An example from orderly.js:

var parser = require("./orderly/parse").parser;

// set parser's shared scope
parser.yy = require("./orderly/scope");

// returns the JSON object
var parse = exports.parse = function (input) {
    return parser.parse(input);
};
...

The scope module contains logic for building data structures, which is used within the semantic actions.

TODO: More on this.

Lexical Analysis

Jison includes a rather rudimentary lexer, though any module that supports the basic lexer API could be used in its place. Jison's lexer uses the lex key of the JSON grammar spec, where the rules for matching a token are defined along with the action to execute on a match. Usually, the action will return the token which is used by the Jison parser. A custom lexer could be used instead with it's own methods of tokenizing.

TODO: More on this.

Parsing algorithms

Like Bison, Jison can recognize languages described by LALR(1) grammars, though it also has modes for LR(0), SLR(1), and LR(1). It also has a special mode for generating LL(1) parse tables (requested by my professor,) and could be extended to generate a recursive descent parser for LL(k) languages in the future. But, for now, Jison is geared toward bottom-up parsing.

**LR(1) mode is currently not practical for use with anything other than toy grammars, but that is entirely a consequence of the algorithm used, and may change in the future.*

Real world example

I wrote a parser for Orderly using Jison.

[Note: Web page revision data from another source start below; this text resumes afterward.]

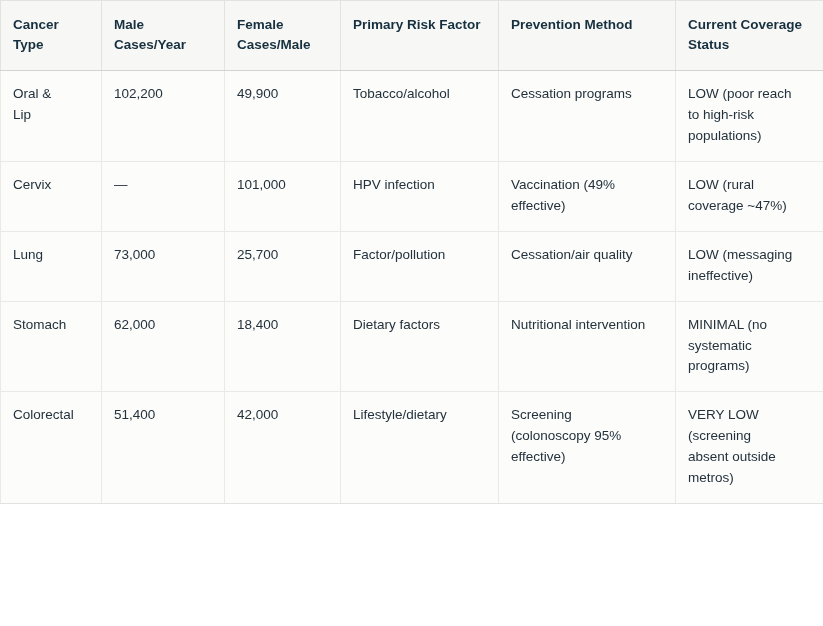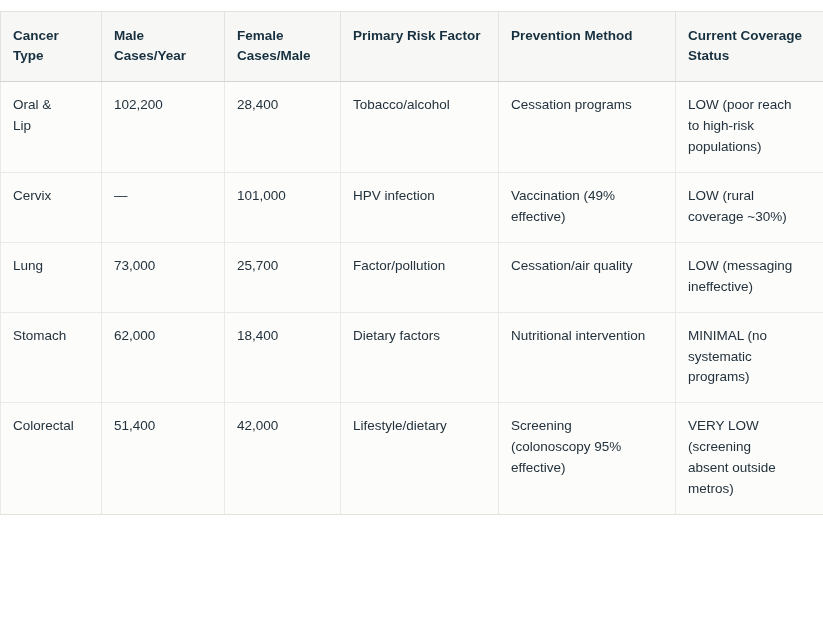--- a/index.html
+++ b/index.html
@@ -23,7 +23,6 @@
     width: 823px;
     table-layout: fixed;
     font-size: 13.5px;
-    margin-top: 11px;
   }
   table.data-table th {
     background: #f7f7f5;

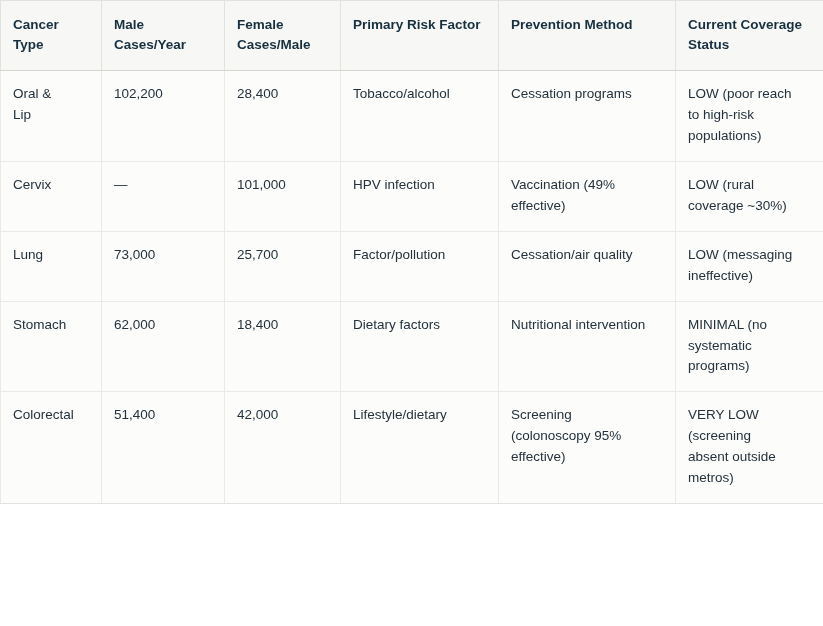--- a/index.html
+++ b/index.html
@@ -88,7 +88,7 @@
       <tr>
         <td>Oral &amp; Lip</td>
         <td>102,200</td>
-        <td>28,400</td>
+        <td>49,900</td>
         <td>Tobacco/alcohol</td>
         <td>Cessation programs</td>
         <td>LOW (poor reach to high-risk populations)</td>

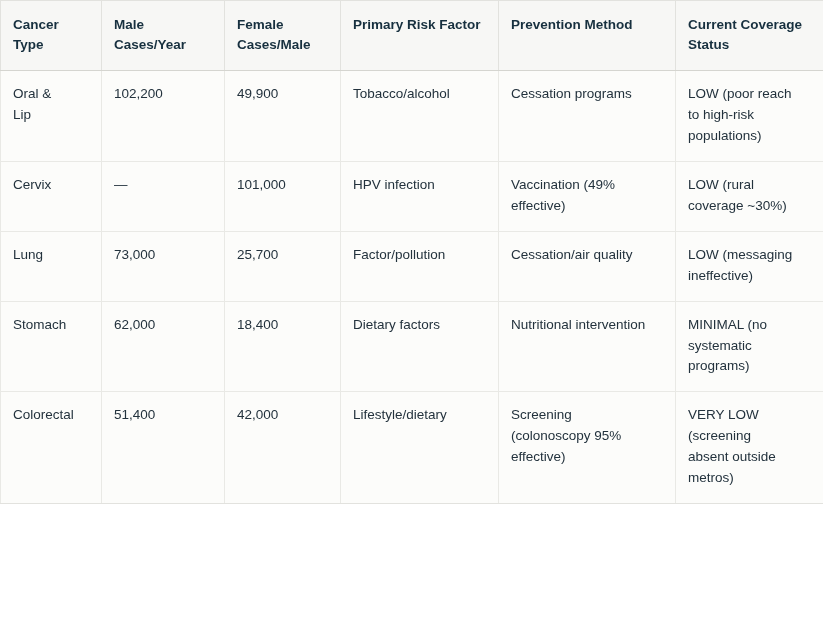--- a/index.html
+++ b/index.html
@@ -99,7 +99,7 @@
         <td>101,000</td>
         <td>HPV infection</td>
         <td>Vaccination (49% effective)</td>
-        <td>LOW (rural coverage ~30%)</td>
+        <td>LOW (rural coverage ~47%)</td>
       </tr>
       <tr>
         <td>Lung</td>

Some benefits I found were:

  • If modeled after the normative language grammar, it is guaranteed to recognize the correct language.
  • Adding new syntax is straight forward.
  • It was much faster to develop than if I were to attempt implementing a (top-down) parser from scratch. But for others not used to grammar specifications, this might not be the case.

Contributors

  • Zach Carter
  • Jarred Ligatti
  • Manuel E. Bermúdez

License

Copyright (c) 2009 Zachary Carter

Permission is hereby granted, free of charge, to any person obtaining a copy of this software and associated documentation files (the "Software"), to deal in the Software without restriction, including without limitation the rights to use, copy, modify, merge, publish, distribute, sublicense, and/or sell copies of the Software, and to permit persons to whom the Software is furnished to do so, subject to the following conditions:

The above copyright notice and this permission notice shall be included in all copies or substantial portions of the Software.

THE SOFTWARE IS PROVIDED "AS IS", WITHOUT WARRANTY OF ANY KIND, EXPRESS OR IMPLIED, INCLUDING BUT NOT LIMITED TO THE WARRANTIES OF MERCHANTABILITY, FITNESS FOR A PARTICULAR PURPOSE AND NONINFRINGEMENT. IN NO EVENT SHALL THE AUTHORS OR COPYRIGHT HOLDERS BE LIABLE FOR ANY CLAIM, DAMAGES OR OTHER LIABILITY, WHETHER IN AN ACTION OF CONTRACT, TORT OR OTHERWISE, ARISING FROM, OUT OF OR IN CONNECTION WITH THE SOFTWARE OR THE USE OR OTHER DEALINGS IN THE SOFTWARE.